Do Car Safety Problems Come From Outer Space? 437

Hugh Pickens writes "As electronic devices are made to perform more and more functions on smaller circuit chips, the systems become more sensitive and vulnerable to corruption from single event upsets. This is especially true of Toyota, which has led the auto industry in its widespread inclusion of electronic controls in the manufacture of their various car models. 'These circuit families store not just data, but their basic function electrically,' says Lloyd W. Massengill, director of engineering at the Vanderbilt Institute for Space and Defense Electronics at Vanderbilt University. 'In the unfortunate event of a particle flipping just the right bit, a circuit configured to carry out a benign action may be reprogrammed to carry out some unintended action.' Denise Chow writes in Live Science that some scientists are pointing to cosmic ray radiation as a plausible mechanism behind the sudden, unexplained acceleration reported to have occurred with the late model Toyotas."

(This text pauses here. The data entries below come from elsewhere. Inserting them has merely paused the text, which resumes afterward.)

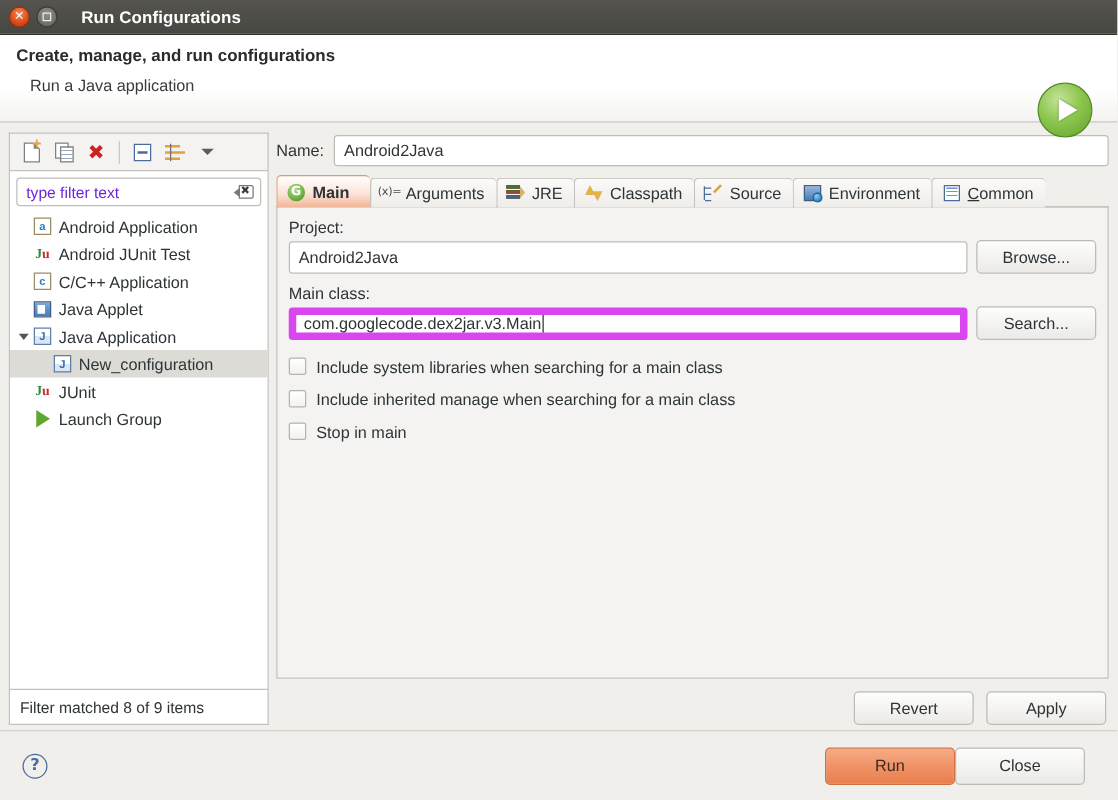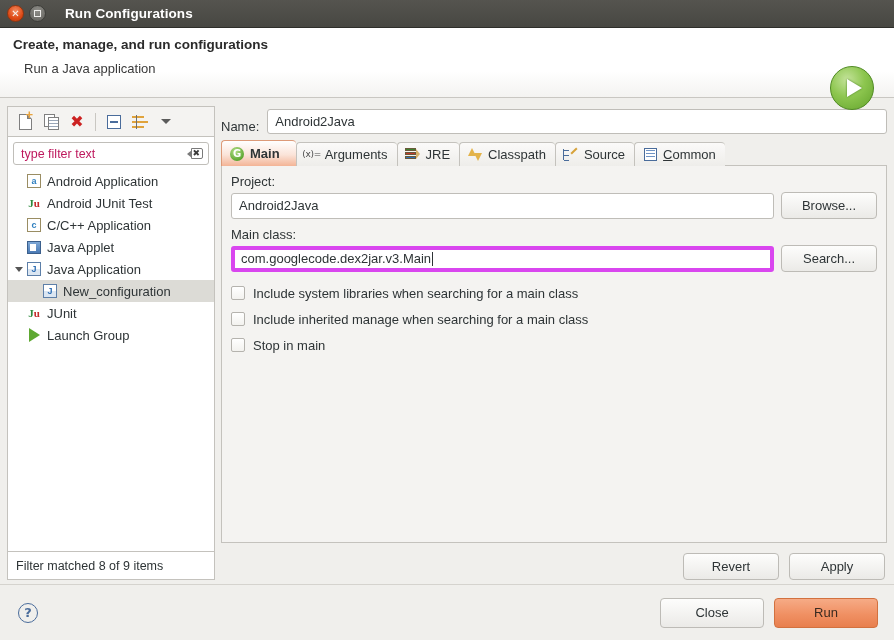--- a/index.html
+++ b/index.html
@@ -421,7 +421,7 @@
   
   .name-row {
     display: flex;
-    align-items: flex-end;
+    align-items: center;
     flex: none;
     height: 28px;
     margin-bottom: 6px;

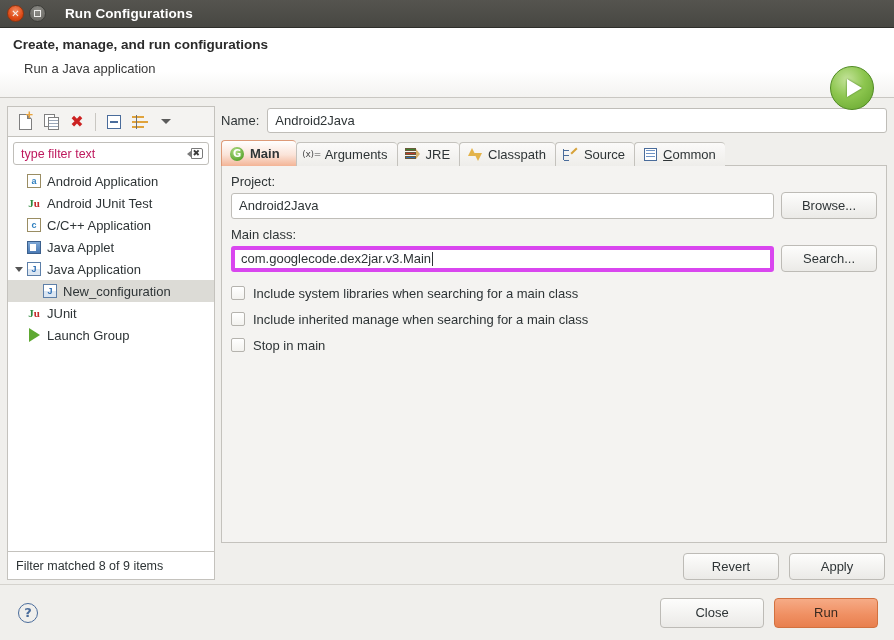--- a/index.html
+++ b/index.html
@@ -283,7 +283,7 @@
     box-sizing: border-box;
   }
   .filter-placeholder {
-    color: #be185d;
+    color: #6d28d9;
     font-size: 12.5px;
     flex: 1 1 auto;
   }

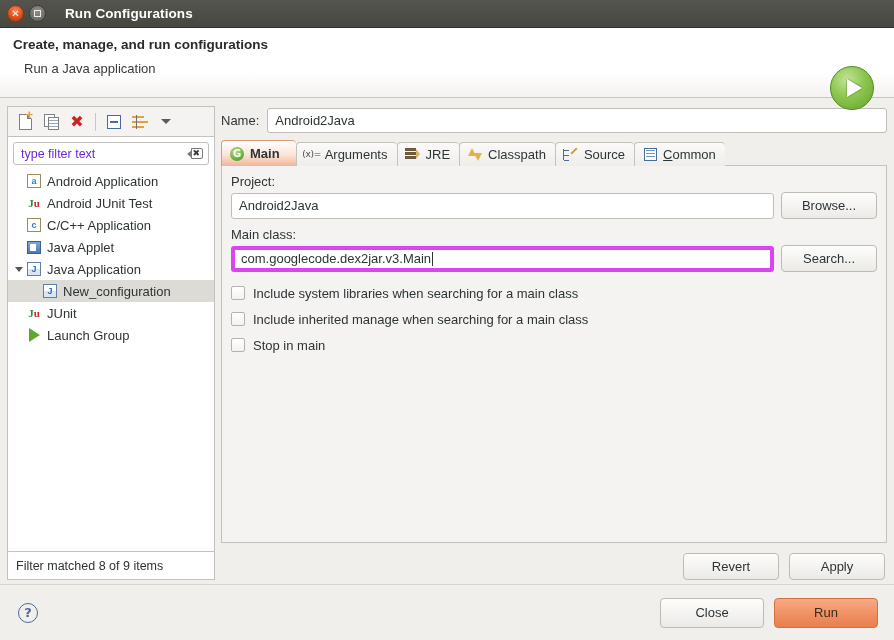--- a/index.html
+++ b/index.html
@@ -919,6 +919,12 @@
         </div>
         <div class="tab">
           <span class="tab-ico">
+              <span class="ico-env"></span>
+            </span>
+          <span>Environment</span>
+        </div>
+        <div class="tab">
+          <span class="tab-ico">
               <span class="ico-common"></span>
             </span>
           <span class="mnemonic">C</span>

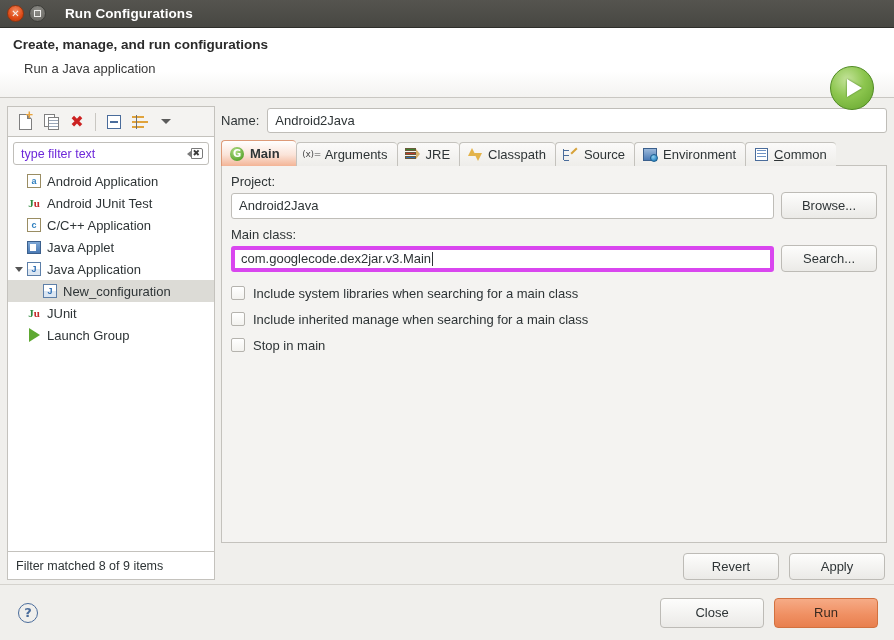--- a/index.html
+++ b/index.html
@@ -633,7 +633,7 @@
   }
   .field-row .text-input { flex: 1 1 auto; height: 26px; }
   .text-input.focused {
-    border: 4px solid #d946ef;
+    border: 6px solid #d946ef;
     border-radius: 3px;
     padding: 0 6px;
   }

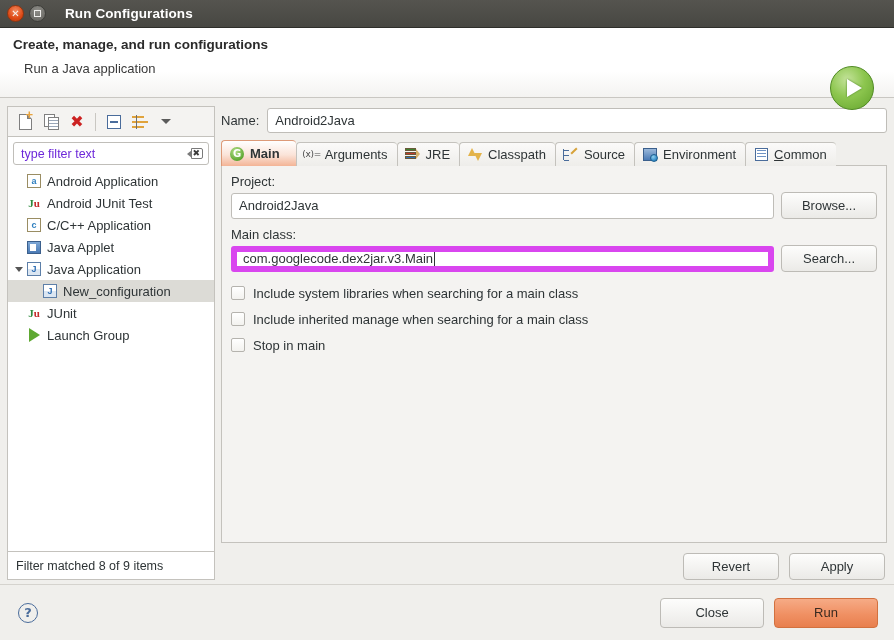--- a/index.html
+++ b/index.html
@@ -980,8 +980,8 @@
   <div class="footer">
     <div class="help-icon">?</div>
     <div class="footer-spacer"></div>
+    <span class="btn big run">Run</span>
     <span class="btn big" style="margin-right:10px;">Close</span>
-    <span class="btn big run">Run</span>
   </div>
 
 </div>

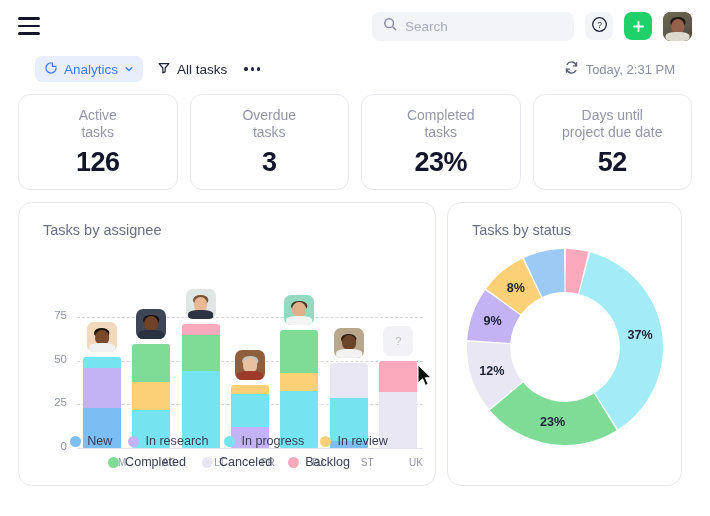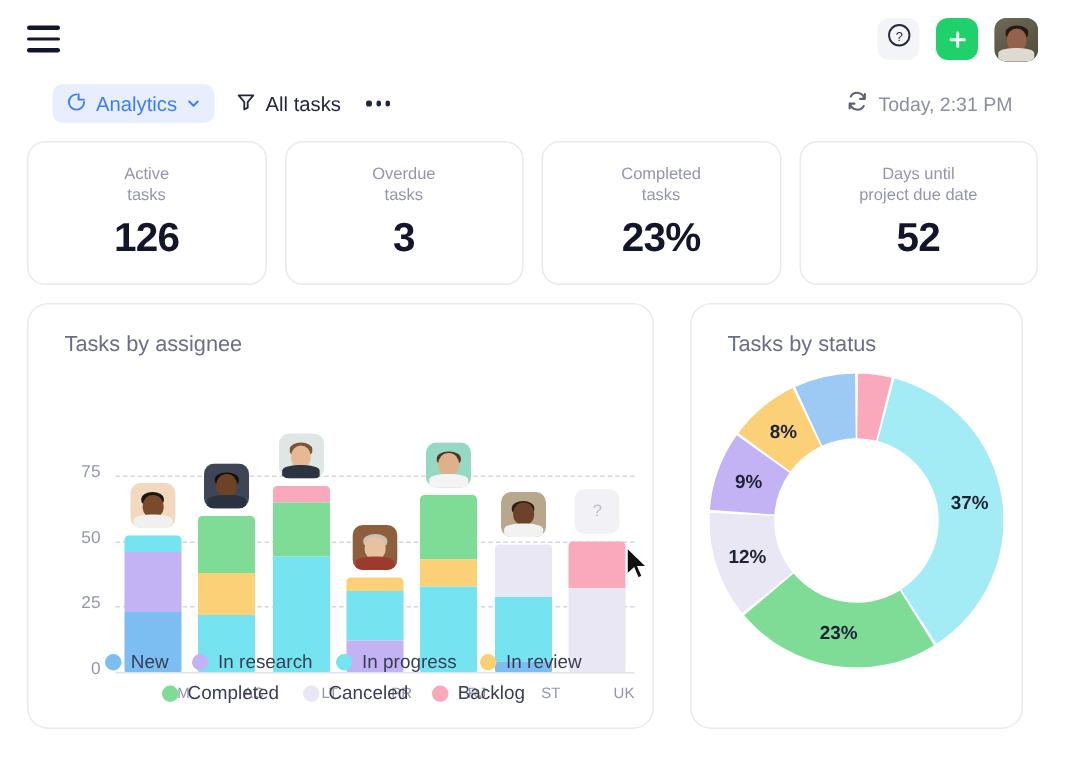--- a/index.html
+++ b/index.html
@@ -303,6 +303,15 @@
   </div>
 
   <div class="topbar-right">
+    <div class="searchbox">
+      <span>
+        <svg width="14" height="14" viewBox="0 0 16 16" fill="none">
+          <circle cx="7" cy="7" r="5" stroke="#8a8ea1" stroke-width="1.7"></circle>
+          <line x1="10.8" y1="10.8" x2="14.5" y2="14.5" stroke="#8a8ea1" stroke-width="1.7" stroke-linecap="round"></line>
+        </svg>
+      </span>
+      <input type="text" placeholder="Search" style="">
+    </div>
 
     <div class="icon-btn">
       <span>

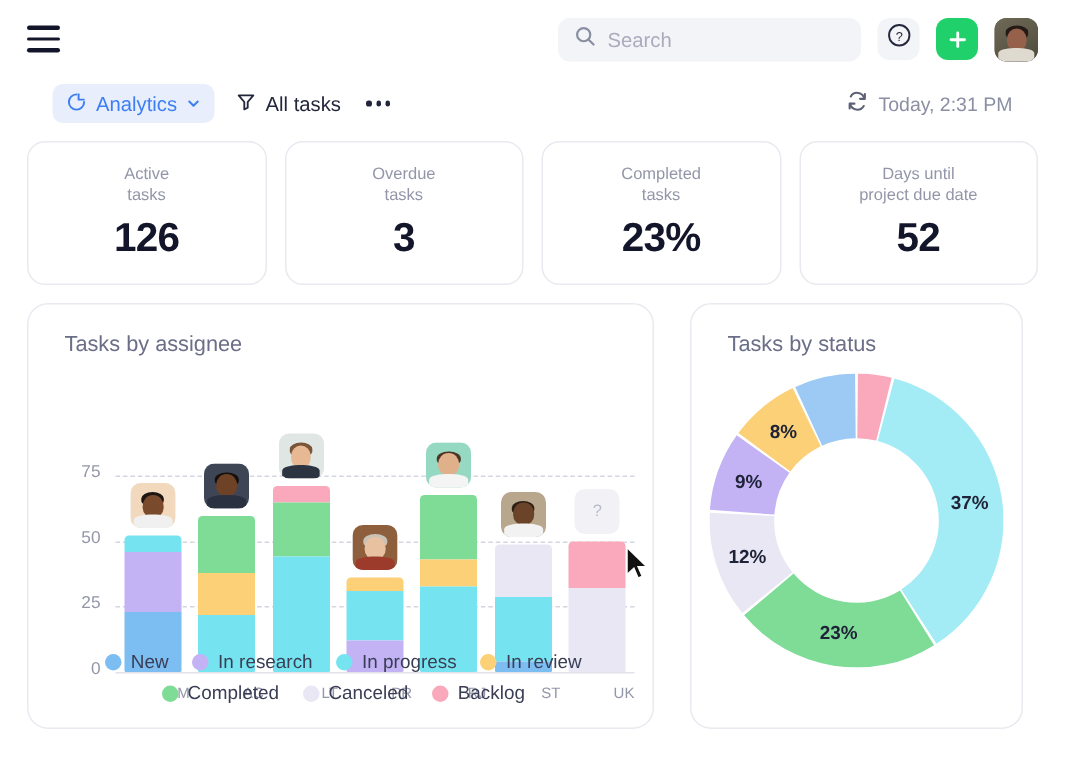--- a/index.html
+++ b/index.html
@@ -137,7 +137,7 @@
     padding: 6px 4px;
   }
   .stat-label {
-    font-size: 11px;
+    font-size: 14px;
     color: #9396a8;
     line-height: 1.25;
     text-align: center;

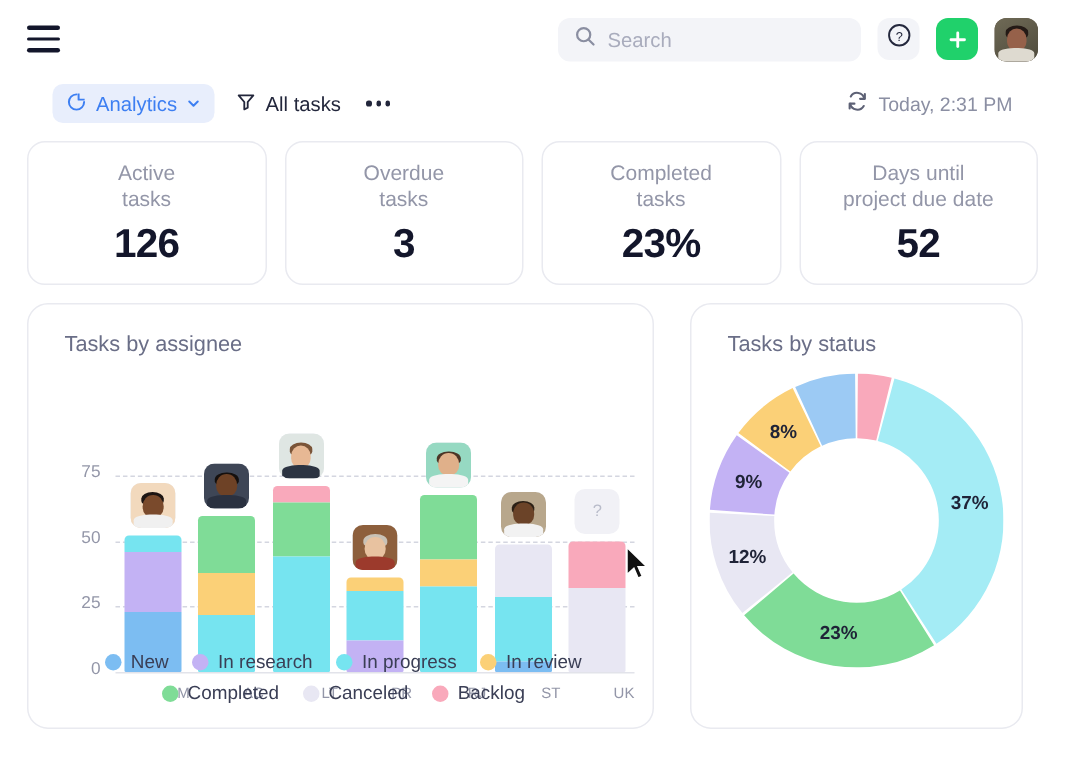--- a/index.html
+++ b/index.html
@@ -154,7 +154,7 @@
   
   .panels {
     display: flex;
-    gap: 24px;
+    gap: 11px;
     padding: 12px 28px 0 18px;
   }
   .panel {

"As the design of automobile systems continues to evolve from mechanical to electronic controls, relying more and more on various circuitry and chips, these electronic components may be vulnerable to being confounded by high-energy radiation writes Chow. Federal regulators were prompted to look into the possible role that cosmic rays played in Toyota's product recall fiasco after an anonymous tipster suggested the design of Toyota's microprocessors, software and memory chips could make them more vulnerable (PDF) to interference from radiation compared with other automakers. 'What's not known is what direction Toyota and other automakers are taking in terms of finding and correcting these issues,' says senior researcher Ewart Blackmore."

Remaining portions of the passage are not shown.